Since you love raw numbers so much, how could a good offensive player like Robinson struggle to score on the PP? He's 30th amongst defenseman in career PP goals, behind guys like Dave Babych (86), Jeff Brown (80), Rob Ramage (75), and Fredrik Olausson (72). Career PPG for Defensemen (and no I think this metric is an awful way to measure players but I'm giving you something using your own criteria to show you how poor raw stats are in judging players)

Oh, and comparing Park to Streit is a blatant attempt to influence people with intentional misinformation. Under your own criteria Brad Park was an excellent ES scorer, placing 17th on the career list of ES defensemen goals, one behind Scott Stevens. Considering the percentage of goals from the PP, it seems that you are implying that Park, Potvin, Lidstrom, and Bourque are the equivalents of Streit.

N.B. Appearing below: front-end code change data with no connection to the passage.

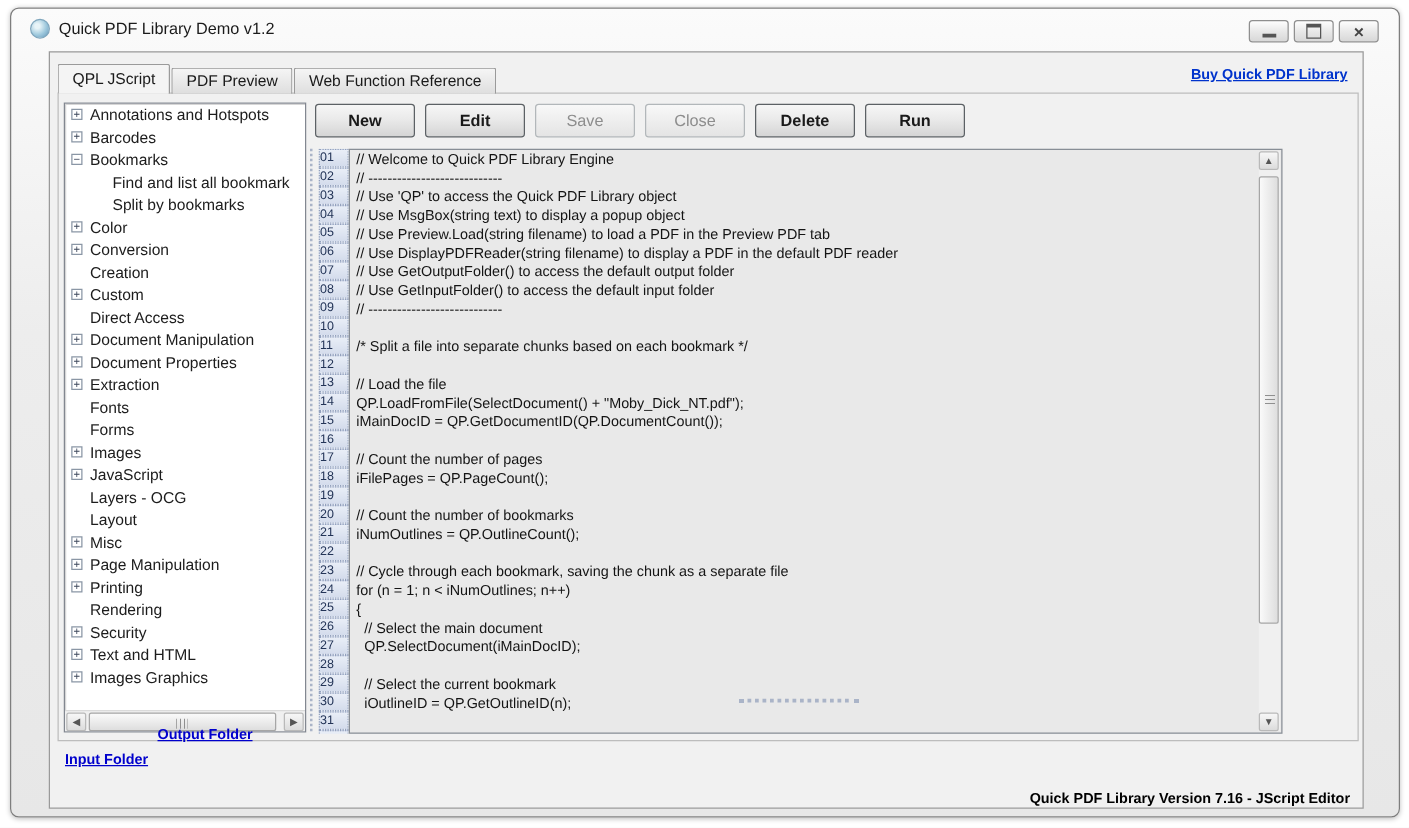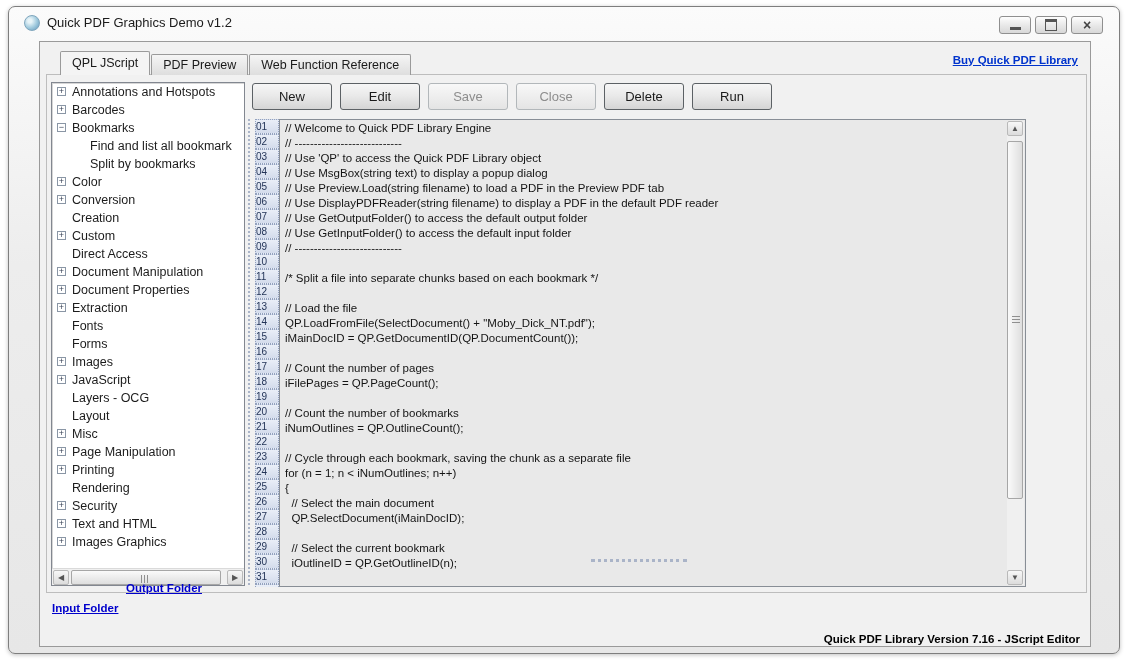--- a/index.html
+++ b/index.html
@@ -24,21 +24,21 @@
   .glyph.maximize::after { content:""; width:10px; height:8px; border:1px solid #555; border-top:3px solid #555; }
 
   
   .client { position:absolute; left:30px; top:34px; width:1052px; height:606px;
     border:1px solid #9a9a9a; background:#f1f1f1; }
 
   .tab-bar { position:absolute; left:6px; top:9px; height:24px; display:flex; align-items:flex-end; z-index:3; }
   .tab { height:21px; padding:0 11px; margin-right:1px; font-size:12.5px; color:#1a1a1a;
     background:linear-gradient(#f5f5f5,#dedede); border:1px solid #9a9a9a; border-bottom:none;
     border-radius:2px 2px 0 0; line-height:20px; cursor:pointer; white-space:nowrap; }
-  .tab.active { height:24px; background:#f4f4f4; line-height:23px; z-index:4; position:relative;margin-left:14px; }
+  .tab.active { height:24px; background:#f4f4f4; line-height:23px; z-index:4; position:relative; }
   .buy-link { position:absolute; right:12px; top:12px; font-size:11.5px; font-weight:bold;
     color:#0033cc; text-decoration:underline; cursor:pointer; z-index:3; }
 
   .tab-panel { position:absolute; left:6px; top:32px; width:1041px; height:519px;
     border:1px solid #bdbdbd; background:#f1f1f1; }
 
   
   .tree { position:absolute; left:4px; top:7px; width:194px; height:504px; background:#fff;
     border:1px solid #828790; box-shadow:inset 1px 1px 0 #d6d6d6; overflow:hidden; }
   .tree-row { height:18px; line-height:18px; font-size:12.5px; color:#1c1c1c; white-space:nowrap;
@@ -59,21 +59,21 @@
   .hgrip { position:absolute; left:50%; top:4px; width:9px; height:8px; margin-left:-5px;
     background:repeating-linear-gradient(90deg,#8f8f8f 0 1px,transparent 1px 3px); }
 
   .v-splitter { position:absolute; left:201px; top:44px; height:466px; width:2px;
     border-left:2px dotted #aab4c8; cursor:col-resize; }
   .h-splitter { position:absolute; left:551px; top:517px; width:96px; height:3px;
     border-top:3px dotted #aab4c8; cursor:row-resize; }
 
   
   .toolbar { position:absolute; left:205px; top:8px; display:flex; gap:8px; }
-  .btn { width:80px; height:27px; border:1px solid #5c6165; border-radius:3px; font-size:13px; font-weight:normal;
+  .btn { width:80px; height:27px; border:1px solid #5c6165; border-radius:3px; font-size:13px; font-weight:bold;
     color:#1a1a1a; background:linear-gradient(#f6f6f6,#eaeaea 45%,#d5d5d5); cursor:pointer;
     font-family:"Liberation Sans",sans-serif; }
   .btn.disabled { border-color:#b2b7ba; color:#8d8d8d; font-weight:normal;
     background:linear-gradient(#f8f8f8,#efefef 45%,#e4e4e4); cursor:default; }
 
   
   .editor { position:absolute; left:205px; top:44px; width:836px; height:468px; }
   .gutter { position:absolute; left:0; top:0; width:27px; height:468px; overflow:hidden; }
   .gutter-cell { width:24px; height:15px; margin-left:3px; border:1px dotted #93a1bd;
     background:linear-gradient(#e9eef7,#d4dcec); font-size:10px; line-height:13px; text-align:left;
@@ -95,21 +95,21 @@
   .footer-link { position:absolute; font-size:11.5px; font-weight:bold; color:#0000cc;
     text-decoration:underline; cursor:pointer; }
   .status-text { position:absolute; right:10px; top:558px; font-size:11.5px; font-weight:bold; color:#000;margin-top:33px; }
 </style>
 </head>
 <body>
 
 <div class="window">
   <div class="titlebar">
     <div class="app-icon"></div>
-    <div class="title-text">Quick PDF Graphics Demo v1.2</div>
+    <div class="title-text">Quick PDF Library Demo v1.2</div>
     <div class="win-controls">
         <div class="win-btn">
           <span class="glyph minimize"></span>
         </div>
         <div class="win-btn">
           <span class="glyph maximize"></span>
         </div>
         <div class="win-btn">
           <span class="glyph close">×</span>
         </div>
@@ -276,21 +276,21 @@
             <div class="gutter-cell">29</div>
             <div class="gutter-cell">30</div>
             <div class="gutter-cell">31</div>
             <div class="gutter-cell">32</div>
           </div>
         <div class="code-panel">
           <div class="code-lines" id="code-lines">
               <div class="code-line">// Welcome to Quick PDF Library Engine</div>
               <div class="code-line">// ----------------------------</div>
               <div class="code-line">// Use 'QP' to access the Quick PDF Library object</div>
-              <div class="code-line">// Use MsgBox(string text) to display a popup dialog</div>
+              <div class="code-line">// Use MsgBox(string text) to display a popup object</div>
               <div class="code-line">// Use Preview.Load(string filename) to load a PDF in the Preview PDF tab</div>
               <div class="code-line">// Use DisplayPDFReader(string filename) to display a PDF in the default PDF reader</div>
               <div class="code-line">// Use GetOutputFolder() to access the default output folder</div>
               <div class="code-line">// Use GetInputFolder() to access the default input folder</div>
               <div class="code-line">// ----------------------------</div>
               <div class="code-line"></div>
               <div class="code-line">/* Split a file into separate chunks based on each bookmark */</div>
               <div class="code-line"></div>
               <div class="code-line">// Load the file</div>
               <div class="code-line">QP.LoadFromFile(SelectDocument() + "Moby_Dick_NT.pdf");</div>

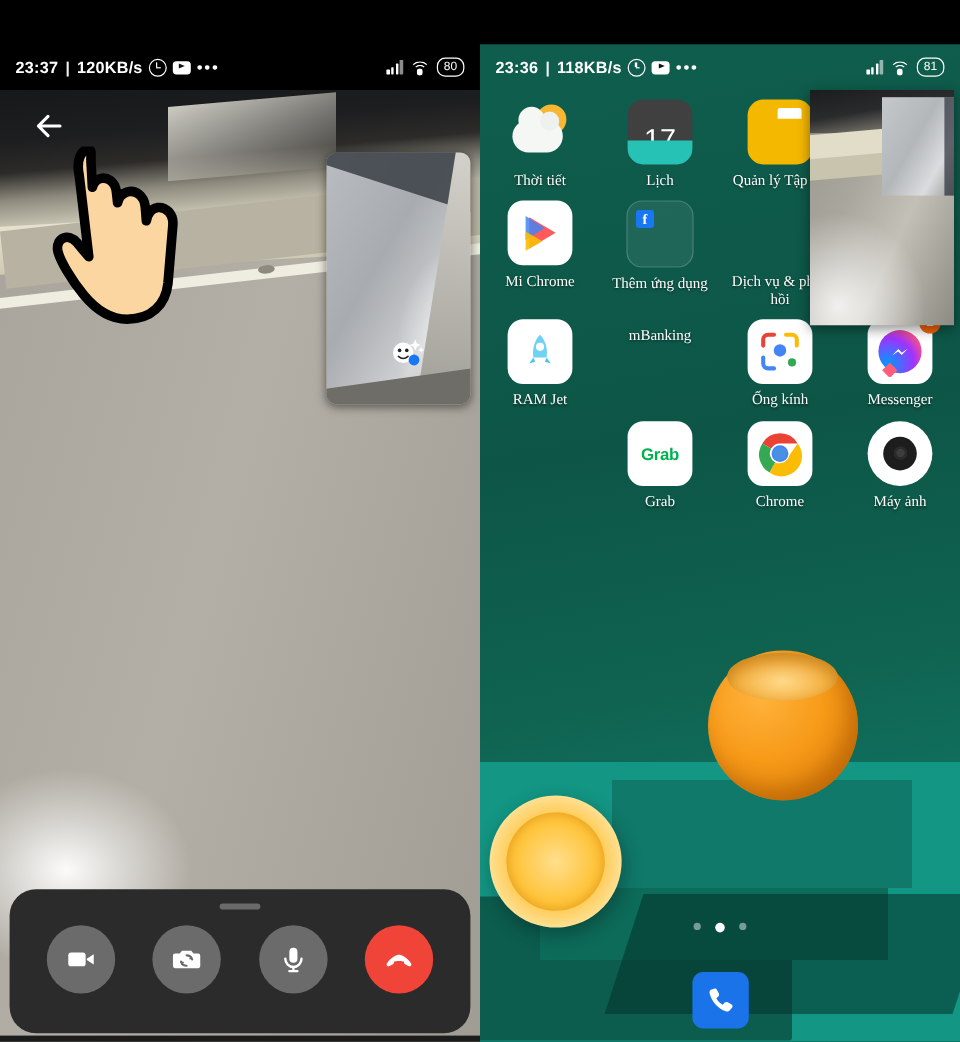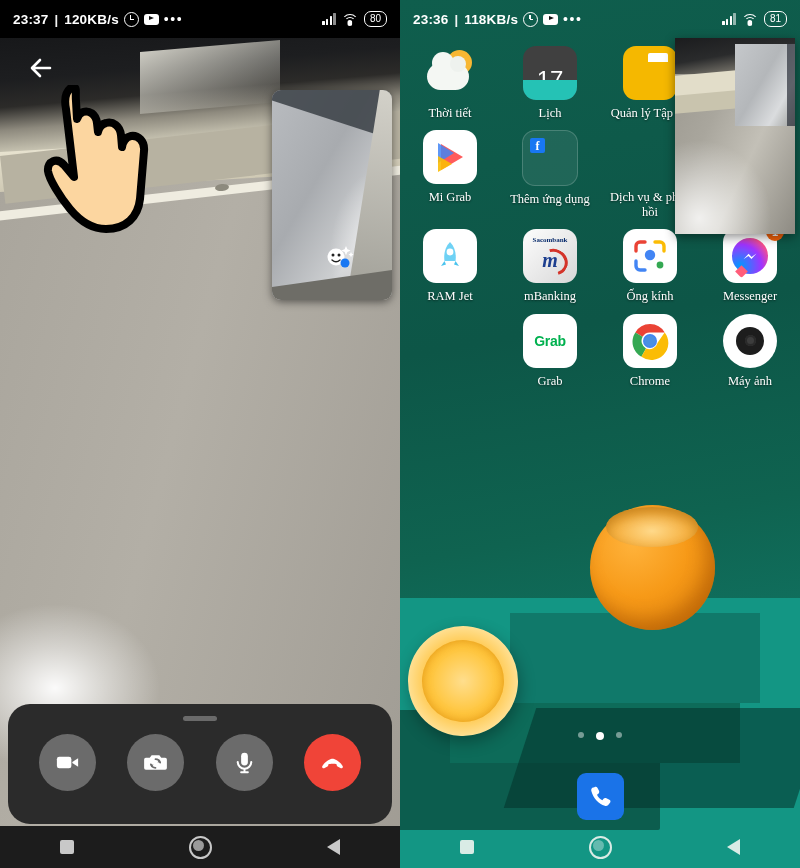--- a/index.html
+++ b/index.html
@@ -1,17 +1,17 @@
 <!DOCTYPE html>
 <html><head>
 <meta charset="utf-8">
 <style>
   html,body{margin:0;padding:0;background:#000;}
   body{width:800px;height:868px;font-family:"Liberation Sans",sans-serif;overflow:hidden;}
-  .screen{position:relative;width:800px;height:669px;display:flex;}
+  .screen{position:relative;width:800px;height:669px;display:flex;margin-top:37px;}
 
   
   .panel{position:relative;width:400px;height:868px;overflow:hidden;}
 
   
   .statusbar{position:absolute;top:0;left:0;width:100%;height:38px;display:flex;align-items:center;
              justify-content:space-between;padding:0 13px;box-sizing:border-box;z-index:40;}
   .sb-left{display:flex;align-items:center;gap:5px;}
   .sb-right{display:flex;align-items:center;gap:6px;}
   .sb-text{color:#fff;font-size:13.5px;font-weight:bold;letter-spacing:.2px;white-space:nowrap;}
@@ -392,21 +392,21 @@
         <div class="appcell empty"></div>
       </div>
 
       <div class="approw">
         <div class="appcell">
           <div class="ic ic-mivideo">
             <span class="play"></span>
             <span class="play2"></span>
             <span class="play3"></span>
           </div>
-          <div class="applabel">Mi Grab</div>
+          <div class="applabel">Mi Chrome</div>
         </div>
         <div class="appcell">
           <div class="ic ic-addapp">
             <span class="fb">f</span>
           </div>
           <div class="applabel">Thêm ứng dụng</div>
         </div>
         <div class="appcell">
           <div class="ic"></div>
           <div class="applabel">Dịch vụ &amp; phản hồi</div>
@@ -418,25 +418,20 @@
           <div class="ic ic-ramjet">
             <svg viewBox="0 0 34 34">
               <path d="M17 3 C22 8 23.5 15 22.5 22 H11.5 C10.5 15 12 8 17 3 Z" fill="#6fd2f5"></path>
               <circle cx="17" cy="13" r="3.4" fill="#fff"></circle>
               <path d="M11.5 22 L8 27 L13 25.5 Z M22.5 22 L26 27 L21 25.5 Z" fill="#4cc4ee"></path>
             </svg>
           </div>
           <div class="applabel">RAM Jet</div>
         </div>
         <div class="appcell">
-          <div class="ic ic-mbank">
-            <span class="sb">Sacombank</span>
-            <span class="m">m</span>
-            <span class="swoosh"></span>
-          </div>
           <div class="applabel">mBanking</div>
         </div>
         <div class="appcell">
           <div class="ic ic-lens">
             <svg viewBox="0 0 36 36">
               <path d="M4 13 V8 a4 4 0 0 1 4-4 h5" stroke="#ea4335" stroke-width="3.4" fill="none" stroke-linecap="round"></path>
               <path d="M23 4 h5 a4 4 0 0 1 4 4 v5" stroke="#fbbc05" stroke-width="3.4" fill="none" stroke-linecap="round"></path>
               <path d="M4 23 v5 a4 4 0 0 0 4 4 h5" stroke="#4285f4" stroke-width="3.4" fill="none" stroke-linecap="round"></path>
               <circle cx="18" cy="17" r="5.2" fill="#4285f4"></circle>
               <circle cx="28" cy="27" r="3.4" fill="#34a853"></circle>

Good stuff. May I suggest and this is without statistical evidence but just through what I saw. While Robinson played the power play for the Canadiens, Guy Lapointe would probably fit out definition of the power play quarterback more, while if you watch the majority of the power plays at that time, Guy Lafleur controlled the puck a tremendous amount.

In other words the power play flowed through and was mostly based on Lafleur.
 

Canadiens1958

Registered User
Nov 30, 2007
20,020
2,781
Lake Memphremagog, QC.
Oh Well.......................

Bobby Orr (76/270) - 28.1%
Larry Robinson (66/208) - 31.7%
Paul Coffey (135/396) - 34.1%
Chris Chelios (69/185) - 37.3%
Denis Potvin (127/310) - 41.0%
Ray Bourque (173/410) - 42.2%
Brad Park (93/213) - 43.7%
Nicklas Lidstrom (115/228) - 50.9%

Using this criteria (which I think is ridiculous), Orr > Robinson > Coffey > Chelios > Potvin > Bourque > Park > Lidstrom at even strength offense. Does this mean Ray Bourque was just a compiler since his stats don't reflect team play and he scored alot on the PP? And I'm sure you'll agree that Chris Chelios is a far superior even strength offensive player to Potvin, Bourque, and Lidstrom right?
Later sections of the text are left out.